On July 24, he received a reply to his ad. Leonid Andronov, 39, had married a St. Petersburg woman in hopes of receiving a city residency permit, but not long after he moved in with his new wife, Irina Rukavishnikova, 58, and her mother, his motives were discovered. His mother-in-law, Raisa Rukavishnikova, filed on behalf of her daughter, a schizophrenic, to have the marriage dissolved.


Andronov promised Kashnitsky $6,000 to murder both women, according to court records.


Kashnitsky wasted no time. Early on the morning of July 26, he attacked them outside their 13th-floor apartment, beating their bodies and skulls with nunchucks and a hammer, court records show. Irina was killed instantly; her mother died the following day in a hospital.


Both men were arrested for the crime that November. They were convicted earlier this month by the St. Petersburg City Court, which ordered Kashnitsky sent to a psychiatric hospital and sentenced Andronov to a 15-year term in a penal colony.


Andrei Kivinov, 36, the homicide department chief who solved the Kashnitsky case, said he was struck by its banality.


"Life here has reached the point where people look for killers in the newspapers," said Kivinov, who has since left the force to write crime-related articles and fiction. "Newspapers run ads for laundry detergent next to ones for contract killers. It's very routine, and this is the saddest thing of all."


Police have no figures for the number of contract killers who have been found through the classifieds, but they say Kashnitsky was not the first. A longtime St. Petersburg court reporter who covered the Kashnitsky trial says it is the 13th such case the city has seen in recent years.

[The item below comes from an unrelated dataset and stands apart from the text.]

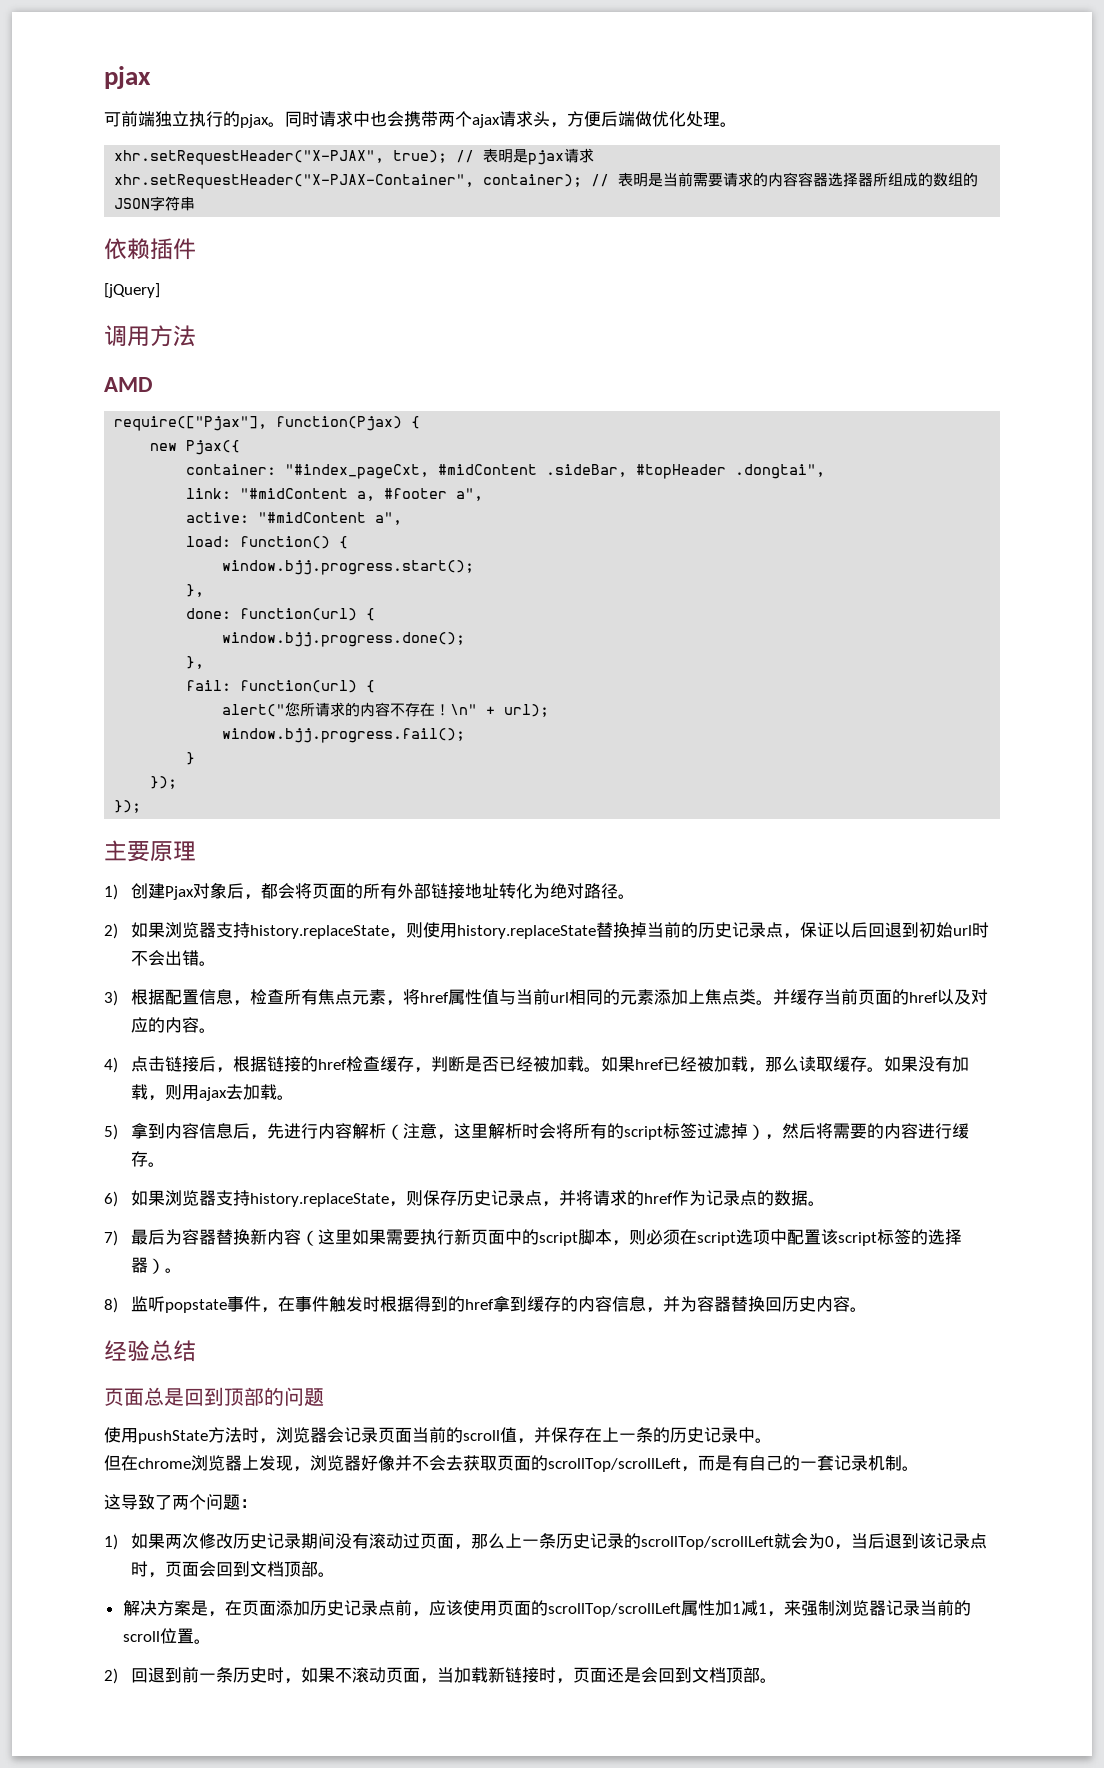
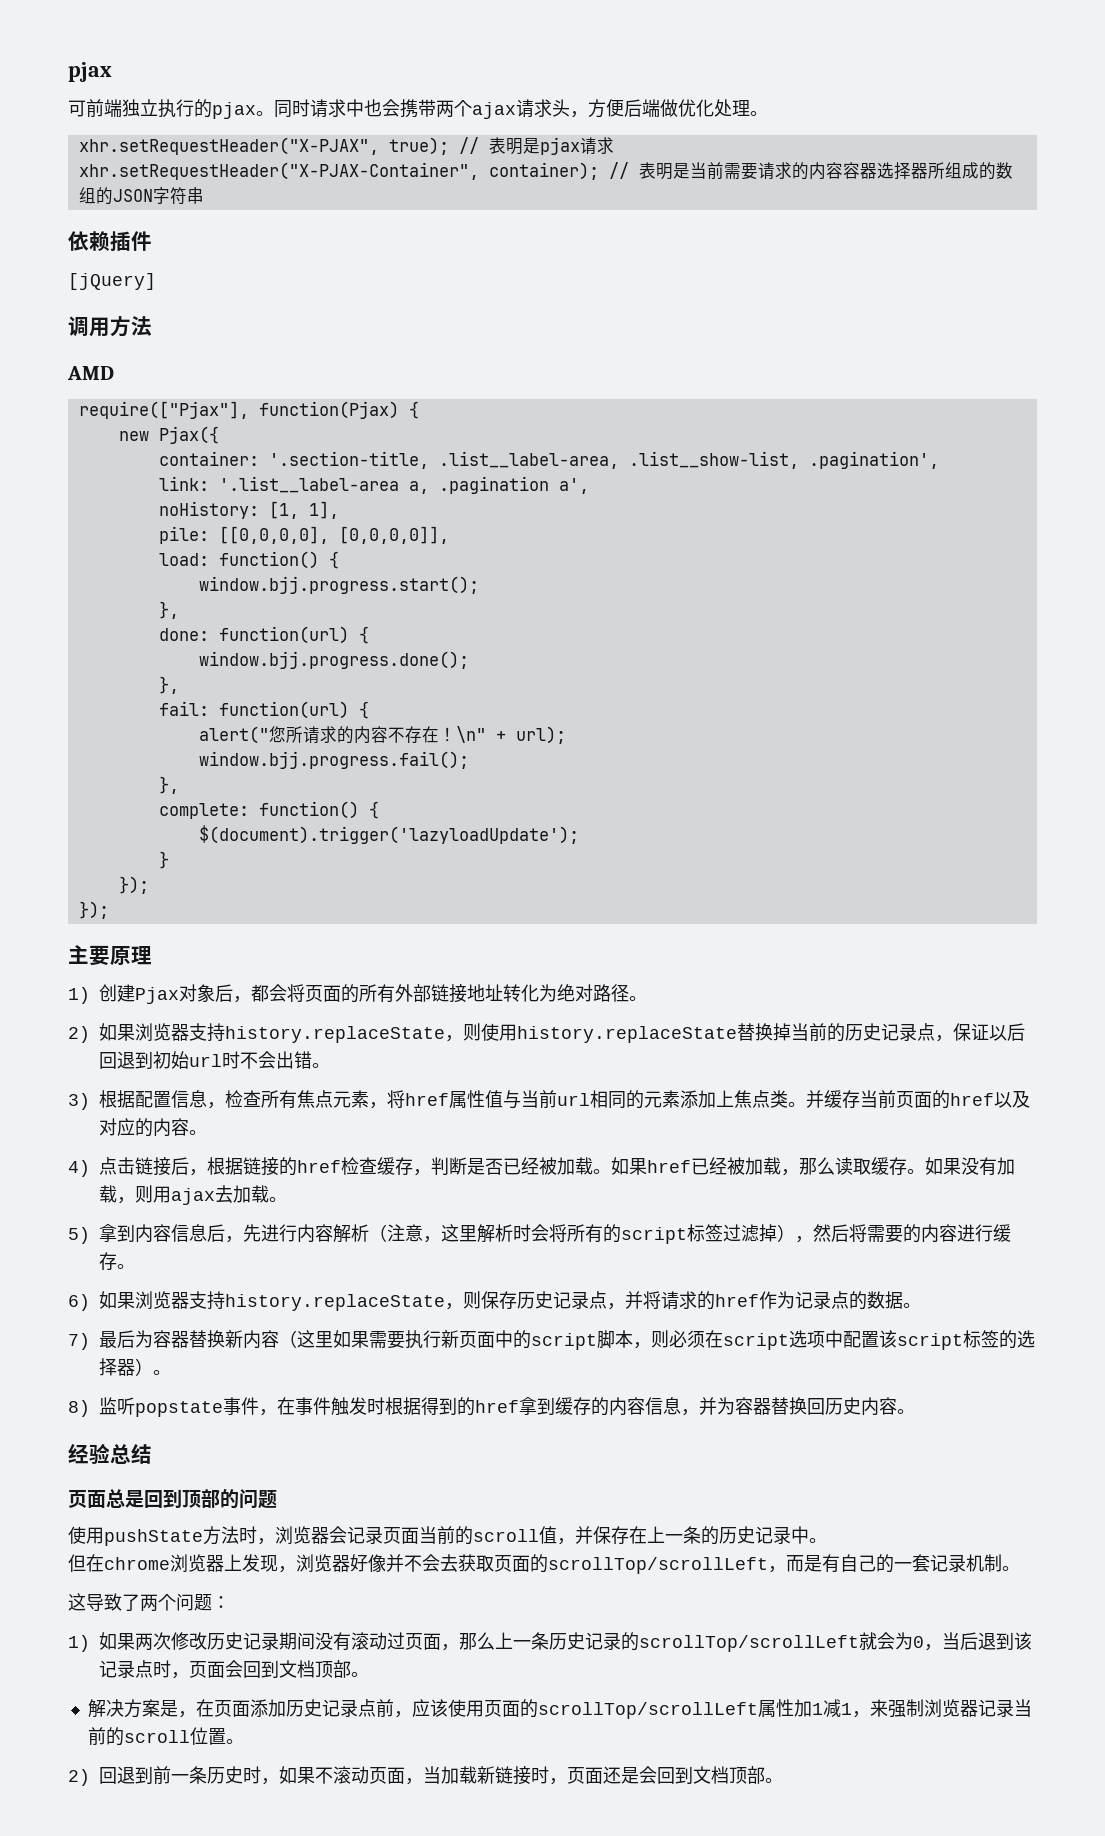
[285,464,826,479] [186,488,484,501] [186,512,403,525] "#index_pageCxt, #midContent .sideBar, #topHeader .dongtai", // link: "#midContent a, #footer a", // active: "#midContent a", -> [268,451,939,469] [158,476,589,494] [158,501,339,519] [158,526,449,544] '.section-title, .list__label-area, .list__show-list, .pagination', // link: '.list__label-area a, .pagination a', // noHistory: [1, 1], // pile: [[0,0,0,0], [0,0,0,0]],
(466, 735) none -> [158,776,179,794] [158,801,379,819] [198,825,579,844] // }, // complete: function() { // $(document).trigger('lazyloadUpdate');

Nikita Filatov, who spent 12 years in the police force, including a stint in the OMON special forces' intelligence unit, laid part of the blame on high unemployment and a lack of moral guidance after the collapse of communism. Filatov, who now works as a lawyer and consults on security and crime issues for foreign and Russian business people, said many young Russians have served as mercenaries in various wars and political conflicts in the former Soviet Union and abroad, gaining the psychological and technical ability to kill on command.


"Now the wars are more or less over, but the desire to earn money fast through dangerous, risky work still remains. It is these people in particular, who already know how to shoot well and are used to getting paid for it, who have started putting in these sorts of ads," said Filatov, who is also president of the St. Petersburg Crime Novel Club.


Contract killings secured through the classifieds are almost always domestic, he said.


"This is the kind of situation when people don't have much money. They read a lot of crime novels. They might approach a low-level 'executioner,'" Filatov said. "These killings are usually discovered, and pretty soon the killer is brought before the court and put in prison."


Although the amateur hit men are often easy to track down, it is difficult to arrest people who place ads looking for a gun for hire, because of their deliberate vagueness.


"If I call one of these numbers in the ads and I am suspected of being a policeman, the guy will tell me he needs someone to paint the roof of St. Isaac's Cathedral," Filatov said. "You need to arrest this man in flagrante."


Contract killings of political or business figures are a different story.


"The people who commit these crimes are not found through the newspapers," he said, adding that few are ever caught.


In the first five months of 1998, 356 murders were registered in St. Petersburg, of which 12 were contract killings, police say. None of those 12 have been solved.


Last year, 60 of the 769 murders registered in the city were contract killings. Only six were solved.